The main goals of EDA are:

  • Provide summary level insight into a data set
  • Uncover underlying patterns and structure in the data
  • Identify outliers, missing data and class balance issues
  • Carry out quality control checks

The principal steps in the process of EDA are:

  1. Summarize the data - Generally done using dataframes in R or Python
  2. Tell the Story - Summarize the details of what connects the dataset to the business opportunity
  3. Deal with missing data - Identify the strategy for dealing with missing data
  4. Investigate - Using data visualization and hypothesis testing delve into the relationship between the dataset and the business opportunity
  5. Communicate - Communicate the findings from the above steps

Data visualization

  1. Jupyter notebooks in combination with pandas and simple plots are the basis for modern EDA when using Python as a principal language

Advantages of Jupyter notebooks:

  • They are portable: then can be used locally on private servers, public cloud, and as part of IBM Watson Studio
  • They work with dozens of languages
  • They mix markdown with executable code in a way that works naturally with storytelling and investigation
  • matplotlib itself and its numerous derivative works like seaborn are the core of the Python data visualization landscape
  • pandas and specifically the dataframe class works naturally with Jupyter, matplotlib and downstream modeling frameworks like sklearn

EDA and Data Visualization best practices

  1. The majority of code for any data science project should be contained within text files. This is a software engineering best practice that ensures re-usability, allows for unit testing and works naturally with version control. >In Python the text files can be executable scripts, modules, a full Python package or some combination of these.
  2. Keep a record of plots and visualization code that you create. It is difficult to remember all of the details of how visualizations were created. Extracting the visualization code to a specific place will ensure that similar plots for future projects will be quick to create.
  3. Use you plots as a quality assurance tool. Given what you know about the data it can be useful to make an educated guess before you execute the cell or run the script. This habit is surprisingly useful for quality assurance of both data and code.

Missing values

  • Dealing with missing data sits at the intersection of EDA and data ingestion in the AI enterprise workflow
  • Ignoring missing data may have unintended consequences in terms of model performance that may not be easy to detect
  • Removing either complete rows or columns in a feature matrix that contain missing values is called complete case analysis
  • Complete case analysis, although commonly used, can lead to undesirable results—the extent to which depends on the category of missingness

The categories of missingness are:

  1. Missing completely at random or MCAR:

When data are MCAR, missing cases are, on average, identical to non-missing cases, with respect to the feature matrix. Complete case analysis will reduce the power of the analysis, but will not affect bias.

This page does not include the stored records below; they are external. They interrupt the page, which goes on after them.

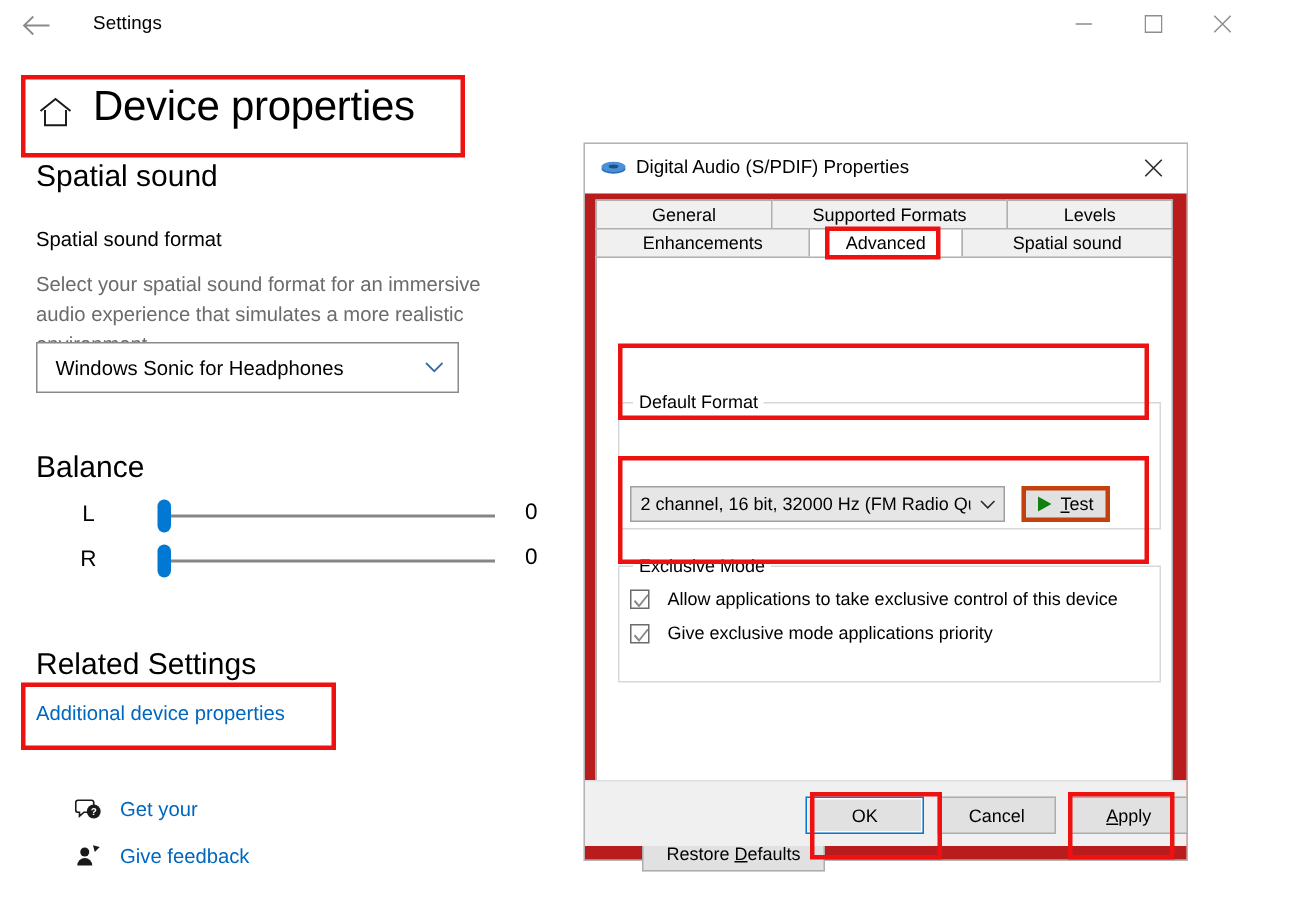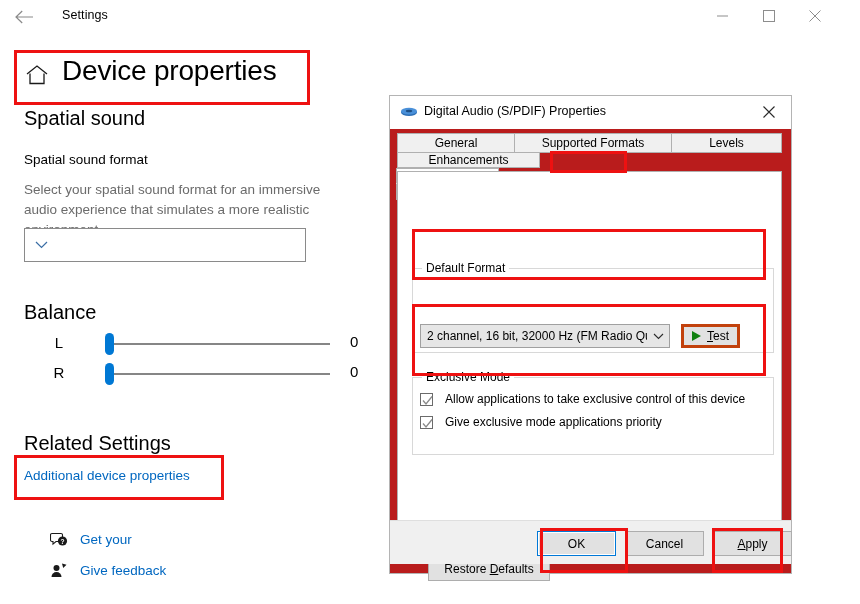--- a/index.html
+++ b/index.html
@@ -61,21 +61,21 @@
   #dlg-icon{position:absolute;left:10px;top:9px;width:18px;height:15px;}
   #dlg-title{position:absolute;left:34px;top:8px;font-size:12.5px;color:#000;}
   #dlg-close{position:absolute;right:0;top:0;width:44px;height:32px;display:flex;align-items:center;justify-content:center;cursor:pointer;}
 
   #dlg-body{position:absolute;left:0;top:33px;right:0;bottom:0;background:#b91c1c;}
 
   
   #tabstrip{position:absolute;left:7px;top:4px;width:385px;height:39px;}
   .tabrow{position:absolute;left:0;width:385px;height:20px;display:flex;}
   #tabrow-1{top:0;}
-  #tabrow-2{top:19px;flex-direction:column;}
+  #tabrow-2{top:19px;}
   .tab{height:20px;display:flex;align-items:center;justify-content:center;
        font-size:12px;color:#000;background:#f0f0f0;border:1px solid #b0b0b0;
        margin-left:-1px;cursor:pointer;box-sizing:border-box;}
   .tab:first-child{margin-left:0;}
   .tab.sel{background:#ffffff;border-bottom:1px solid #ffffff;}
 
   
   #tabpage{position:absolute;left:7px;top:42px;width:385px;height:358px;
            background:#ffffff;border:1px solid #b0b0b0;box-sizing:border-box;}
 
@@ -156,20 +156,21 @@
     <path d="M6 11.4 L6 21.5 L20 21.5 L20 11.4" stroke="#1a1a1a" stroke-width="1.3" fill="none"></path>
   </svg>
 </div>
 <div class="abs" id="page-title">Device properties</div>
 
 <div class="abs" id="h-spatial">Spatial sound</div>
 <div class="abs" id="lbl-ss-format">Spatial sound format</div>
 <div class="abs" id="desc-ss">Select your spatial sound format for an immersive audio experience that simulates a more realistic environment.</div>
 
 <div class="abs" id="ss-combo">
+  <span class="val">Windows Sonic for Headphones</span>
   <span class="chev">
     <svg width="13" height="8" viewBox="0 0 13 8">
         <path d="M1 1 L6.5 6.5 L12 1" stroke="#3a6ea5" stroke-width="1.2" fill="none"></path>
       </svg>
   </span>
 </div>
 
 <div class="abs" id="h-balance">Balance</div>
 
 <div class="abs bal-row" id="bal-row-L" style="width:380px;">

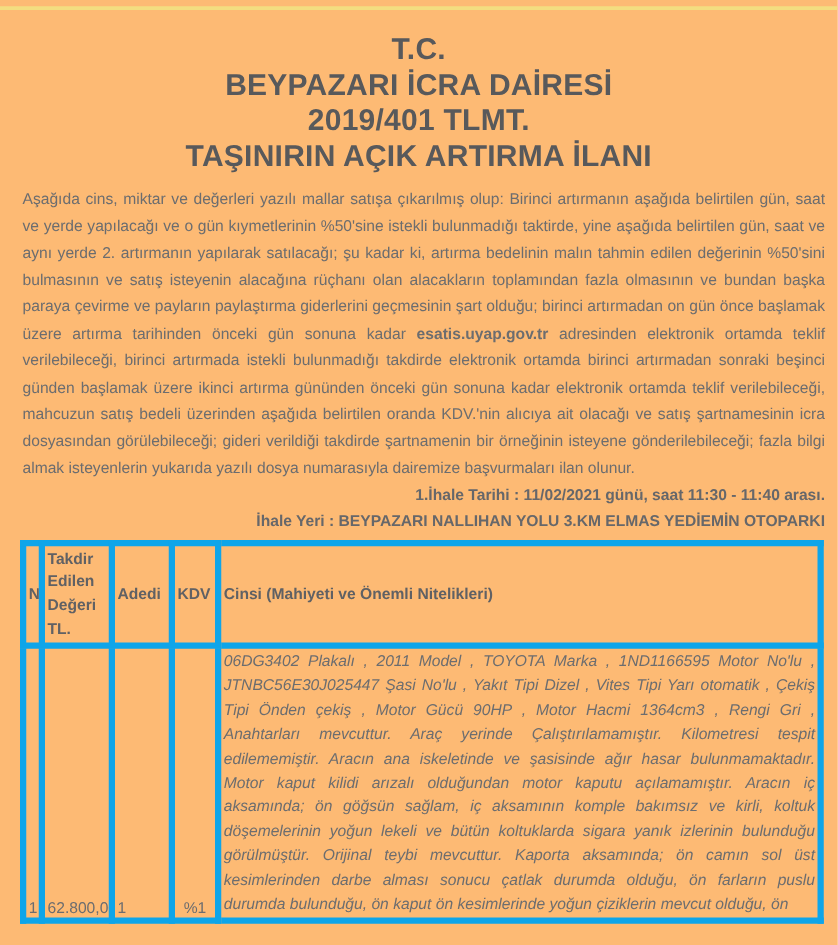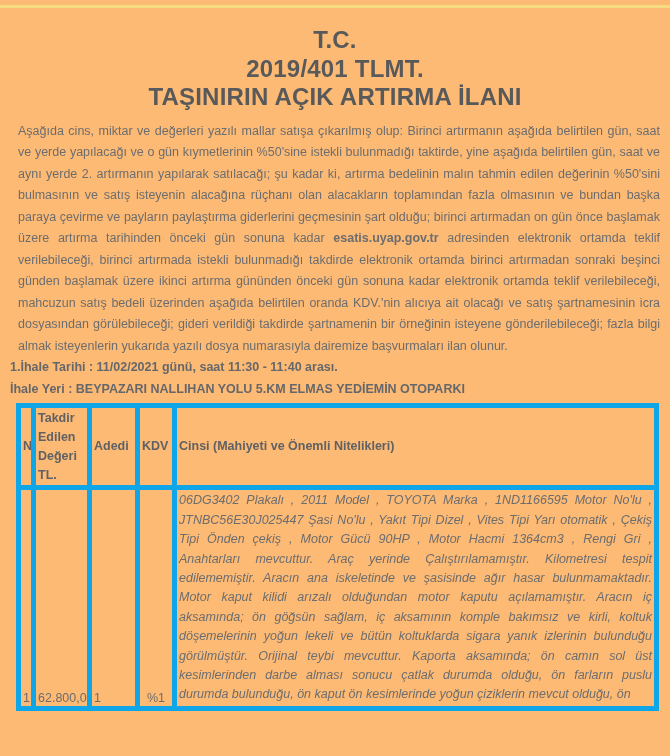--- a/index.html
+++ b/index.html
@@ -37,20 +37,21 @@
     color: #6c6d6f;
   }
   .announcement .bold-inline { font-weight: bold; }
 
   .auction-line {
     margin: 0 10px;
     font-weight: bold;
     font-size: 12.5px;
     line-height: 21.6px;
     color: #66676a;
+    text-align: right;
   }
 
   table.goods {
     margin: 3px 0 0 16px;
     border-collapse: collapse;
     table-layout: fixed;
     width: 638px;
     font-size: 12.5px;
     color: #6c6d6f;
   }
@@ -93,28 +94,29 @@
 </style>
 </head>
 <body>
 
 <div class="page">
 
   <div class="accent-bar"></div>
 
   <div class="doc-title">
     <div>T.C.</div>
+    <div>BEYPAZARI İCRA DAİRESİ</div>
     <div>2019/401 TLMT.</div>
     <div>TAŞINIRIN AÇIK ARTIRMA İLANI</div>
   </div>
 
   <div class="announcement"><span>Aşağıda cins, miktar ve değerleri yazılı mallar satışa çıkarılmış olup: Birinci artırmanın aşağıda belirtilen gün, saat ve yerde yapılacağı ve o gün kıymetlerinin %50'sine istekli bulunmadığı taktirde, yine aşağıda belirtilen gün, saat ve aynı yerde 2. artırmanın yapılarak satılacağı; şu kadar ki, artırma bedelinin malın tahmin edilen değerinin %50'sini bulmasının ve satış isteyenin alacağına rüçhanı olan alacakların toplamından fazla olmasının ve bundan başka paraya çevirme ve payların paylaştırma giderlerini geçmesinin şart olduğu; birinci artırmadan on gün önce başlamak üzere artırma tarihinden önceki gün sonuna kadar </span><span class="bold-inline">esatis.uyap.gov.tr</span><span> adresinden elektronik ortamda teklif verilebileceği, birinci artırmada istekli bulunmadığı takdirde elektronik ortamda birinci artırmadan sonraki beşinci günden başlamak üzere ikinci artırma gününden önceki gün sonuna kadar elektronik ortamda teklif verilebileceği, mahcuzun satış bedeli üzerinden aşağıda belirtilen oranda KDV.'nin alıcıya ait olacağı ve satış şartnamesinin icra dosyasından görülebileceği; gideri verildiği takdirde şartnamenin bir örneğinin isteyene gönderilebileceği; fazla bilgi almak isteyenlerin yukarıda yazılı dosya numarasıyla dairemize başvurmaları ilan olunur.</span></div>
 
   <div class="auction-line">1.İhale Tarihi : 11/02/2021 günü, saat 11:30 - 11:40 arası.</div>
-  <div class="auction-line">İhale Yeri : BEYPAZARI NALLIHAN YOLU 5.KM ELMAS YEDİEMİN OTOPARKI</div>
+  <div class="auction-line">İhale Yeri : BEYPAZARI NALLIHAN YOLU 3.KM ELMAS YEDİEMİN OTOPARKI</div>
 
   <table class="goods">
     <colgroup>
       <col style="width:15px">
       <col style="width:56px">
       <col style="width:48px">
       <col style="width:37px">
       <col style="width:482px">
     </colgroup>
     <thead>

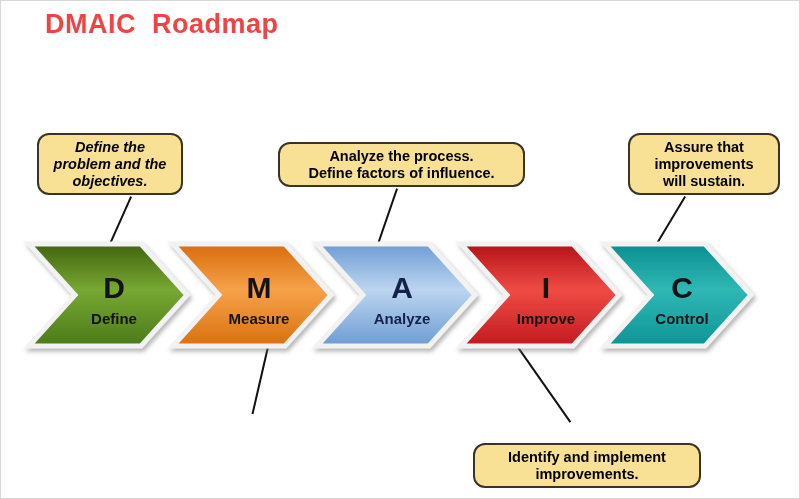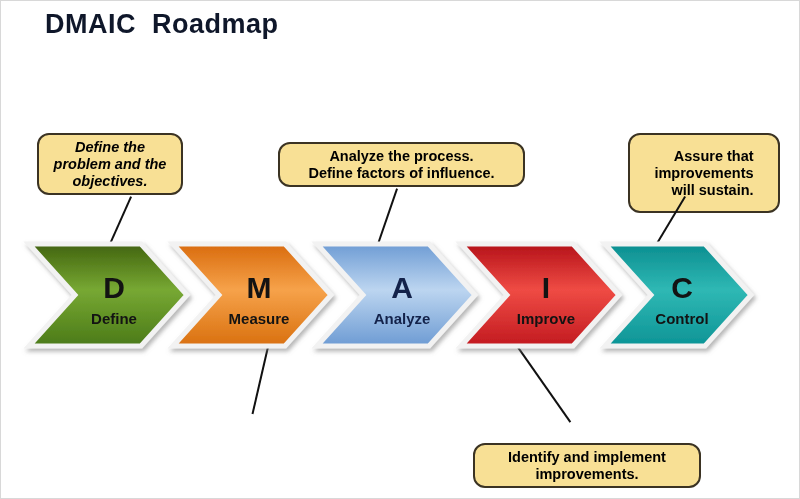--- a/index.html
+++ b/index.html
@@ -20,21 +20,21 @@
     box-sizing: border-box;
   }
 
   
   #page-title {
     position: absolute;
     left: 44px;
     top: 8px;
     font-size: 27px;
     font-weight: bold;
-    color: #0f172a;
+    color: #ef4444;
     letter-spacing: 0.5px;
     white-space: pre;
   }
 
   
   .callout {
     position: absolute;
     box-sizing: border-box;
     background: #f8e095;
     border: 2px solid #3b3323;
@@ -89,21 +89,21 @@
 
   <div id="page-title">DMAIC  Roadmap</div>
 
   <div class="callout" style="left:36px; top:132px; width:146px; height:62px;font-style:italic;">Define the
 problem and the
 objectives.</div>
 
   <div class="callout" style="left:277px; top:141px; width:247px; height:45px;">Analyze the process.
 Define factors of influence.</div>
 
-  <div class="callout" style="left:627px; top:132px; width:152px; height:80px;text-align:right;">Assure that
+  <div class="callout" style="left:627px; top:132px; width:152px; height:62px;">Assure that
 improvements
 will sustain.</div>
 
 
   <div class="callout" style="left:472px; top:421px; width:228px; height:45px;margin-top:21px;">Identify and implement
 improvements.</div>
 
   <div class="connector" style="left:131px; top:196px; width:57px; height:2px; transform: rotate(114deg);"></div>
 
   <div class="connector" style="left:397px; top:188px; width:59px; height:2px; transform: rotate(109deg);"></div>

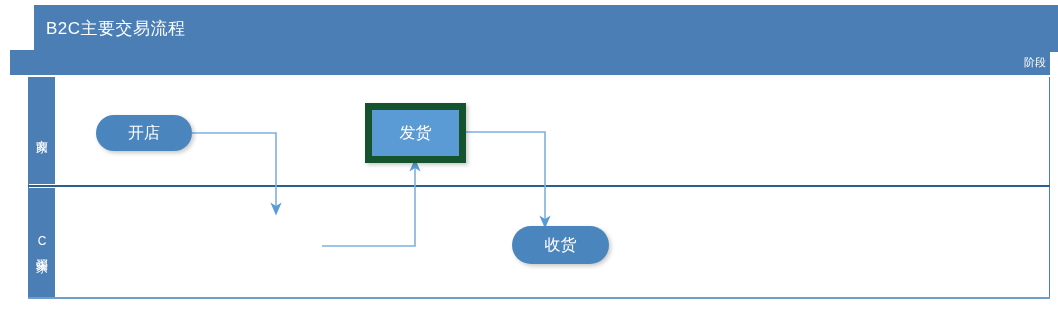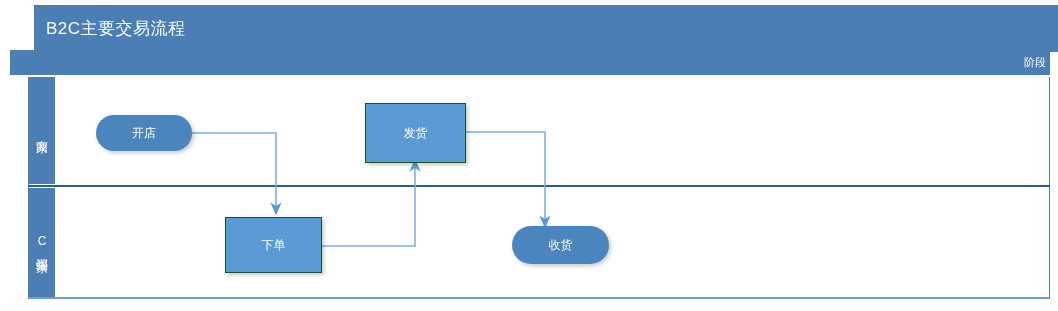--- a/index.html
+++ b/index.html
@@ -120,31 +120,31 @@
   }
 
   
   .node {
     position: absolute;
     box-sizing: border-box;
     display: flex;
     align-items: center;
     justify-content: center;
     color: #ffffff;
-    font-size: 12px;
+    font-size: 16px;
     white-space: nowrap;
   }
   .node-pill {
     background: #4A85BE;
     border-radius: 26px;
     box-shadow: 2px 2px 4px rgba(0,0,0,0.22);
   }
   .node-rect {
     background: #5B9BD5;
-    border: 1px solid #14532d;
+    border: 7px solid #14532d;
     box-shadow: 2px 2px 4px rgba(0,0,0,0.22);
   }
 
   
   .connectors {
     position: absolute;
     left: 0;
     top: 0;
     width: 1058px;
     height: 311px;
@@ -199,21 +199,18 @@
   </svg>
 
   <div class="node node-pill" style="left:96px;  top:115px; width:96px;  height:36px;">
     <span>开店</span>
   </div>
 
   <div class="node node-rect" style="left:365px; top:103px; width:101px; height:60px;">
     <span>发货</span>
   </div>
 
-  <div class="node node-rect" style="left:225px; top:217px; width:97px;  height:56px;">
-    <span>下单</span>
-  </div>
 
   <div class="node node-pill" style="left:512px; top:226px; width:97px;  height:38px;">
     <span>收货</span>
   </div>
 
 </div>
 
 </body></html>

  1. Missing at random or MAR:

When data are MAR the missing data often have some dependence on measured values, and models can be used to help impute what the likely data would be. For example, in an MLB survey, there may be a gender bias when it comes to completing all of the questions.

  1. Missing not at random or MNAR:

In this case the missing data depend on unmeasured or unknown variables. There is no information available to account for the missingness.

  • The best case scenario is that the data are MCAR. It should be noted that imputing values under the other two types of missingness can result in an increase in bias.
  • In statistics the process of replacing missing data with substituted values is known as imputation.
  • It is a common practice to perform multiple imputations.
  • The practice of imputing missing values introduces uncertainty into the results of a data science project.
  • One way to deal with that additional uncertainty is to try a range of different values for imputation and measure how the results vary between each set of imputations. This technique is known as multiple imputation.